Summary() but on the database side of the wire

jdlong · January 14, 2018, 3:54am

Hey y'all I'm sitting here on a Saturday night thinking about summarizing data, as one does. I regularly have a big table in Amazon Redshift which I'd love to get summary data from describing each field the way summary() in base R or skim() does. But my data is big enough that sucking it into R would take hours. So I'm thinking about using dplyr to cook up some code to effectively execute summary stuff, but do it over in the cloud and return only what's needed for the output. (I was inspired by this blog post discussing all the different summary functions)

Before I start writing crappy code in anger, do any of you know of anyone or any packages already doing this sort of foolishness? I really hate reinventing the wheel if possible.

many thanks!

elben10 · January 14, 2018, 1:49pm

You could create an issue in skimr. It uses dplyr so it shouldn't be too difficult to implement something similar using dbplyr.

jdlong · January 14, 2018, 2:56pm

good idea... I didn't realize that skimr uses dplyr. I'll investigate.

I think the big challenge with pushing the logic to the DB is much of the logic would have to be re-implemented using the limited syntax of SQL. So, for example, to calculate quantiles one would have to count all records, then get the value at different points in the distribution... e.g. get the value at 1/5 n then 2/5 n ...

dickoah · January 14, 2018, 6:07pm

Nice, I woudl also like to see if there's any code or package to do this.

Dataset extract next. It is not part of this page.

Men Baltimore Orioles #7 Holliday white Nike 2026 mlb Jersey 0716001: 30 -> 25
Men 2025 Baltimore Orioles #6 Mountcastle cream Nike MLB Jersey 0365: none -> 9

Just for the specific case of quantile, I think you can use percentile_cont (available since Postgres 9.4) to compute quantile, not sure if it's as precise as the R version of quantile though.

library(tidyverse)
library(dbplyr)
library(RPostgres)
library(DBI)

con <- dbConnect(RPostgres::Postgres(), dbname = "testdb")
copy_to(con, rownames_to_column(mtcars), name = "mtcars")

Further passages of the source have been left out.